Holden LC Torana GTR: Born to Fly!

15 November 2013
Peter Brock flies through the air at a Calder Park rallycross meeting in 1972. This LC Torana GTR nicknamed ‘The Beast’ was heavily modified by the Holden Dealer Team to dominate the spectacular if short-lived sport.

The LC Torana GTR XU-1 achieved so much in racing and rallying that the milder GTR version has tended to live in its shadow. However, the GTR was a very successful competition car in its own right that played a key role in the early careers of touring car legends Peter Brock and Dick Johnson.

The name ‘Torana’ is an Aboriginal word that means ‘to fly’. It proved to be an inspired choice by GM-H as its new six cylinder compact enjoyed sky high success in both the showroom and in competition.

The LC Torana GTR was thrust into motor sport duties soon after its launch in October 1969  and immediately proved how effective a powerful engine from a large family sedan shoehorned  into a much smaller car could be. 

Cleverly packaged and smartly detailed throughout, the GTR had a compact 2540 mm wheelbase, narrow 1300 mm track and athletic 1018 kg kerb weight, yet was powered by a high performance two-barrel version of the Kingswood’s 161 cid (2.6 litre) in-line six.

In this hotter 2600S form, GM-H claimed 125 bhp (93 kW) which blessed the GTR with spirited standing 400-metre times of just over 17 seconds and top speeds exceeding 105 mph (170 km/h).
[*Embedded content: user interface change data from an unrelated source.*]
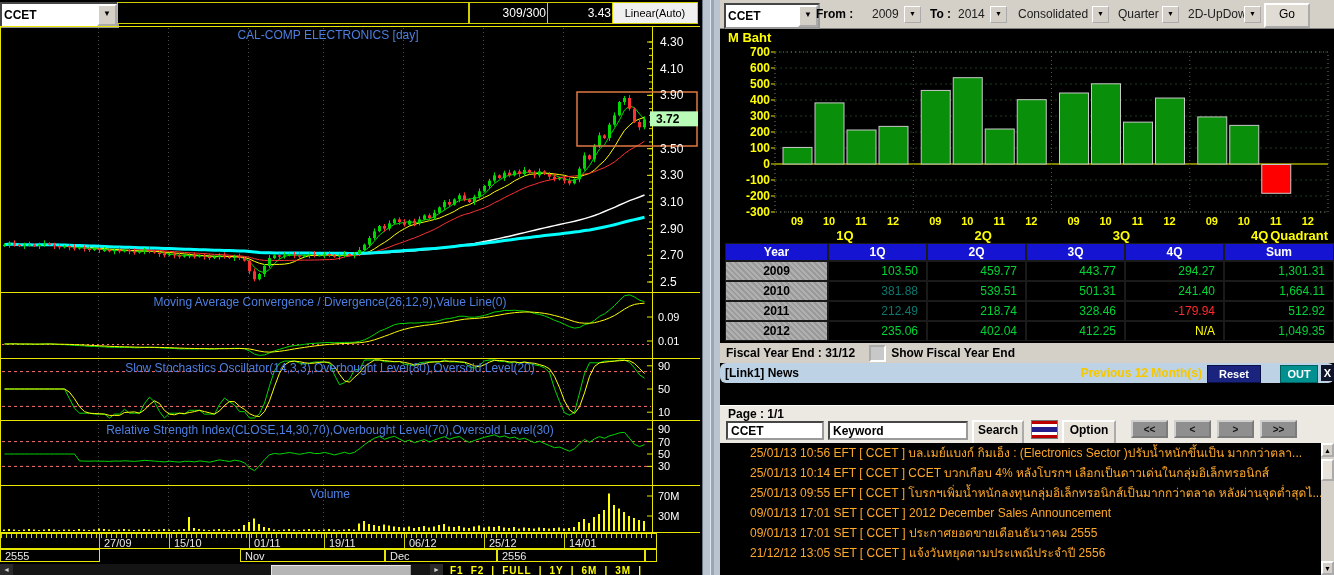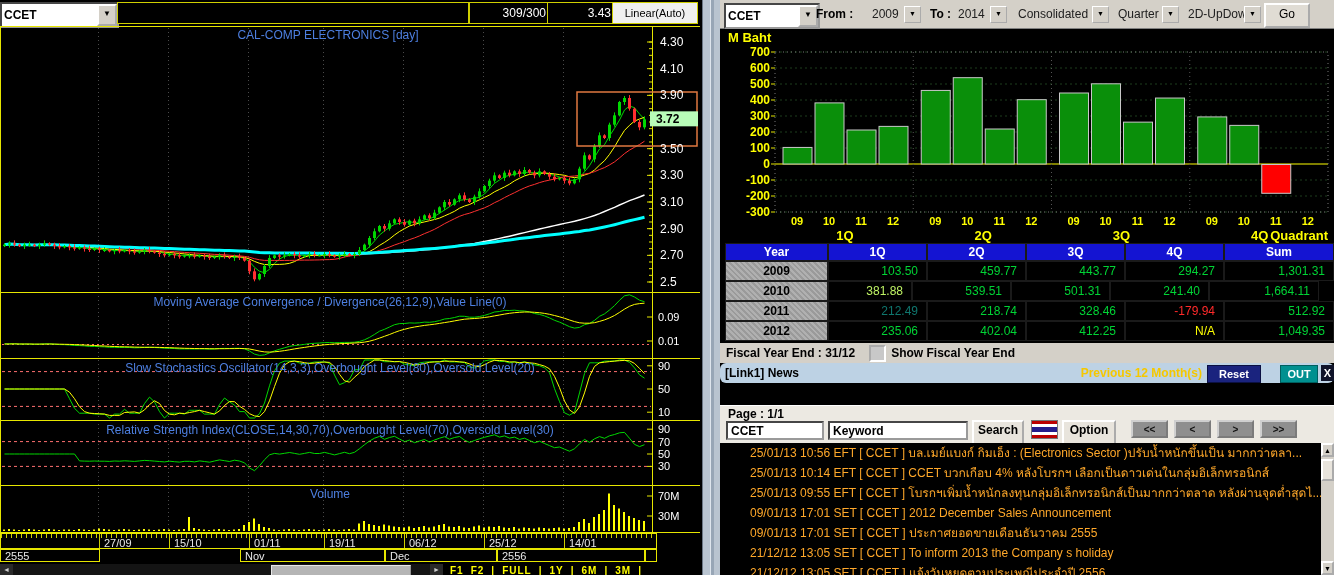--- a/index.html
+++ b/index.html
@@ -775,21 +775,21 @@
         <div class="trow">
           <div class="tcell tyear" style="width: 103px;">2009</div>
           <div class="tcell tval" style="width: 99px; color: rgb(0, 212, 53);">103.50</div>
           <div class="tcell tval" style="width: 99px; color: rgb(0, 212, 53);">459.77</div>
           <div class="tcell tval" style="width: 99px; color: rgb(0, 212, 53);">443.77</div>
           <div class="tcell tval" style="width: 99px; color: rgb(0, 212, 53);">294.27</div>
           <div class="tcell tval" style="width: 110px; color: rgb(0, 212, 53);">1,301.31</div>
         </div>
         <div class="trow">
           <div class="tcell tyear" style="width: 103px;">2010</div>
-          <div class="tcell tval" style="width: 84px; color: #bef264;">381.88</div>
+          <div class="tcell tval" style="width: 99px; color: #0f766e;">381.88</div>
           <div class="tcell tval" style="width: 99px; color: rgb(0, 212, 53);">539.51</div>
           <div class="tcell tval" style="width: 99px; color: rgb(0, 212, 53);">501.31</div>
           <div class="tcell tval" style="width: 99px; color: rgb(0, 212, 53);">241.40</div>
           <div class="tcell tval" style="width: 110px; color: rgb(0, 212, 53);">1,664.11</div>
         </div>
         <div class="trow">
           <div class="tcell tyear" style="width: 103px;">2011</div>
           <div class="tcell tval" style="width: 99px; color: #0f766e;">212.49</div>
           <div class="tcell tval" style="width: 99px; color: rgb(0, 212, 53);">218.74</div>
           <div class="tcell tval" style="width: 99px; color: rgb(0, 212, 53);">328.46</div>
@@ -833,21 +833,20 @@
       <div class="navbtn" style="left:497px;">&gt;</div>
       <div class="navbtn" style="left:540px;">&gt;&gt;</div>
     </div>
 
     <div id="news-list" class="abs">
         <div class="news-row">25/01/13 10:56  EFT  [ CCET ]  บล.เมย์แบงก์ กิมเอ็ง : (Electronics Sector )ปรับน้ำหนักขึ้นเป็น มากกว่าตลา...</div>
         <div class="news-row">25/01/13 10:14  EFT  [ CCET ]  CCET บวกเกือบ 4% หลังโบรกฯ เลือกเป็นดาวเด่นในกลุ่มอิเล็กทรอนิกส์</div>
         <div class="news-row">25/01/13 09:55  EFT  [ CCET ]  โบรกฯเพิ่มน้ำหนักลงทุนกลุ่มอิเล็กทรอนิกส์เป็นมากกว่าตลาด หลังผ่านจุดต่ำสุดไ...</div>
         <div class="news-row">09/01/13 17:01  SET  [ CCET ]  2012 December Sales Announcement</div>
         <div class="news-row">09/01/13 17:01  SET  [ CCET ]  ประกาศยอดขายเดือนธันวาคม 2555</div>
-        <div class="news-row">21/12/12 13:05  SET  [ CCET ]  To inform 2013 the Company s holiday</div>
         <div class="news-row">21/12/12 13:05  SET  [ CCET ]  แจ้งวันหยุดตามประเพณีประจำปี 2556</div>
       </div>
     <div id="news-vscroll" class="abs">
       <div class="vs-btn" style="top:0;">▲</div>
       <div id="vs-thumb"></div>
       <div class="vs-btn" style="top:118px;">▼</div>
     </div>
   </div>
 </div>
 

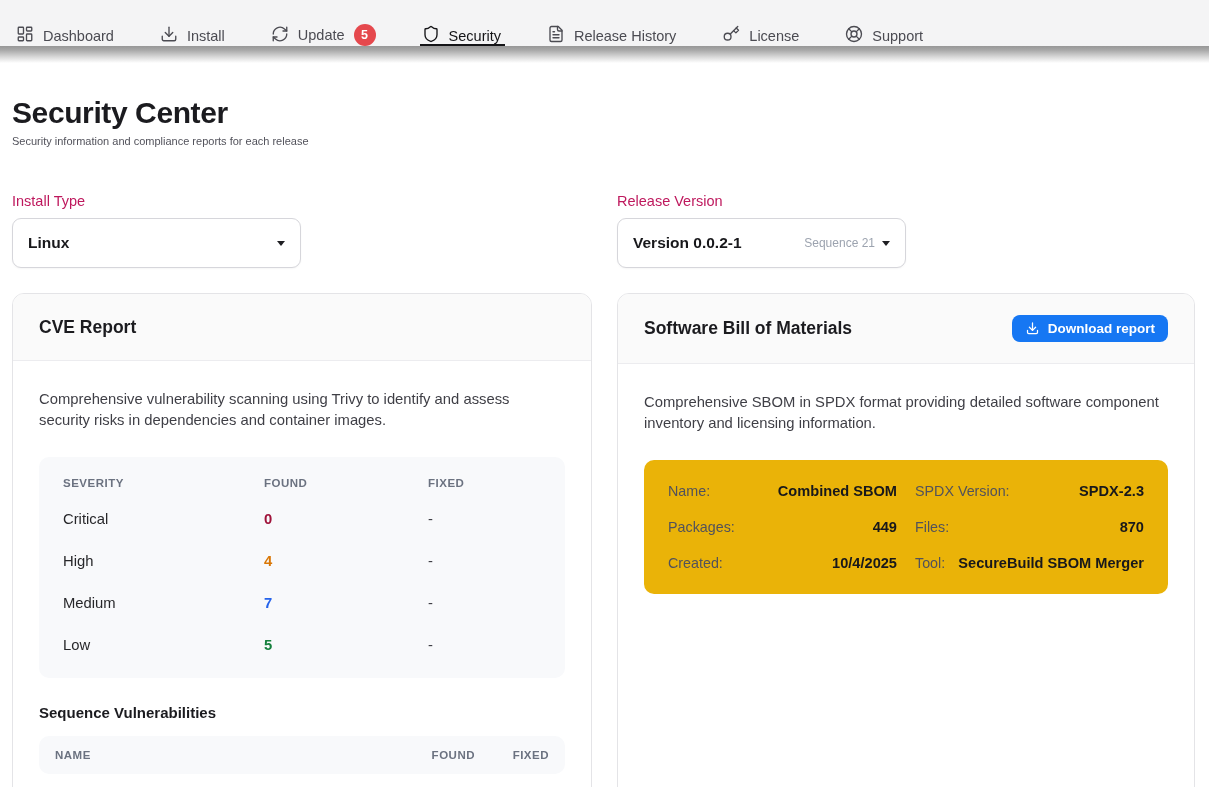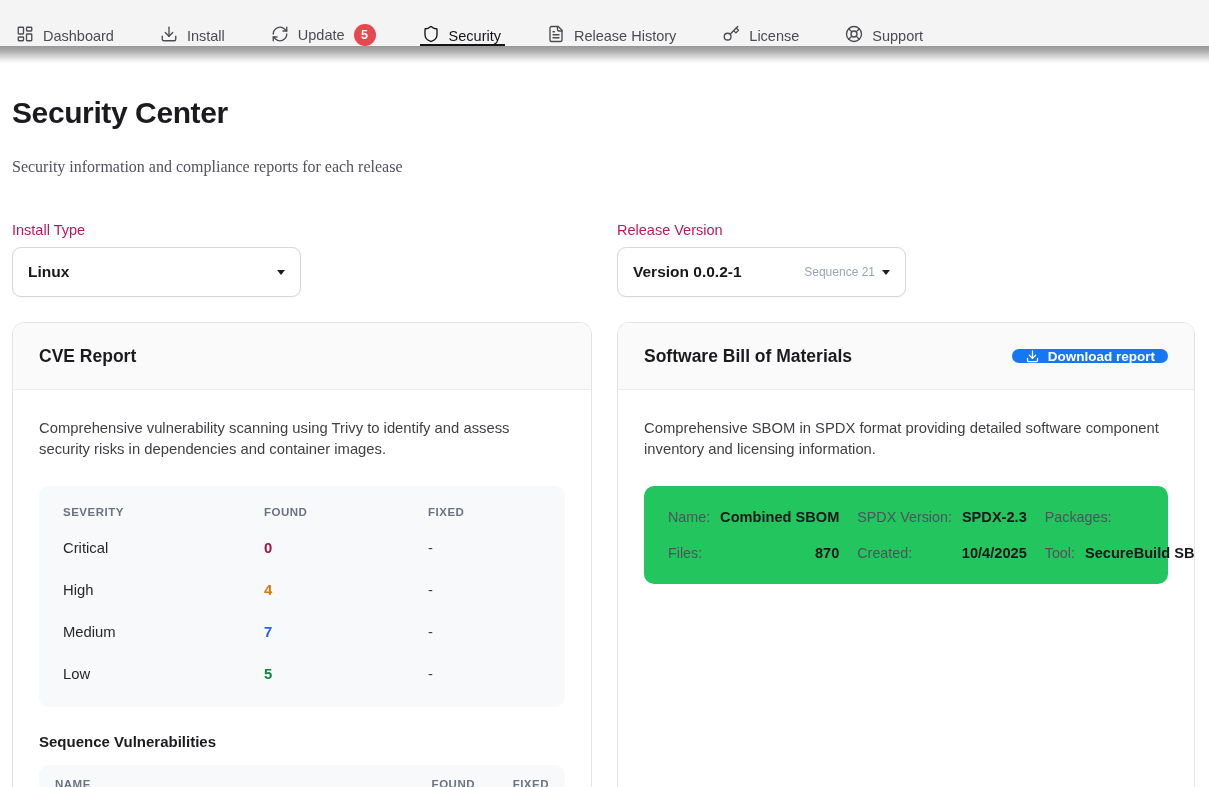--- a/index.html
+++ b/index.html
@@ -56,24 +56,23 @@
   
   .main { padding: 0 12px; }
   .page-title {
     margin-top: 33px;
     font-size: 30px;
     font-weight: 700;
     letter-spacing: -0.4px;
     color: #1b1b1f;
   }
   .page-subtitle {
-    margin-top: 28px;
-    font-size: 16px;
+    margin-top: 5px;
+    font-size: 11px;
     color: #52525b;
-    font-family: Liberation Serif, serif;
   }
 
   .two-col {
     display: grid;
     grid-template-columns: 580px 578px;
     gap: 25px;
   }
   .filters { margin-top: 46px; }
   .filter-label {
     font-size: 14.5px;
@@ -180,37 +179,37 @@
   .cv-fixed { width: 58px; text-align: right; margin-left: 16px; }
 
   
   .btn-primary {
     display: flex;
     align-items: center;
     gap: 8px;
     color: #fff;
     border: none;
     border-radius: 8px;
-    height: 14px;
+    height: 27px;
     padding: 0 13px;
     font-size: 13.5px;
     font-weight: 600;
     font-family: inherit;
     cursor: pointer;
     justify-content: space-between;
   }
   .btn-primary svg { width: 15px; height: 15px; }
 
   .info-grid {
     margin-top: 25px;
-    background: #22c55e;
+    background: #eab308;
     border-radius: 10px;
     padding: 13px 24px;
     display: grid;
-    grid-template-columns: 1fr 1fr 1fr;
+    grid-template-columns: 1fr 1fr;
     column-gap: 18px;
   }
   .info-cell {
     display: flex;
     align-items: center;
     justify-content: space-between;
     height: 36px;
     gap: 10px;
   }
   .info-label { font-size: 14.3px; color: #52525b; white-space: nowrap; }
Brock and The Beast mainly competed at Melbourne’s Calder track but made the occasional visit to Catalina Park in NSW. Note the substantial under-body protection at the front and big scoops on the rear quarters to feed air to the boot-mounted radiators. Bulge on the left side of the bonnet provided clearance for the supercharger’s induction system.

With its sporty four-speed gearbox, front disc brakes and stiffer suspension, the value-packed GTR was the right car at the right time aimed squarely at the youth market.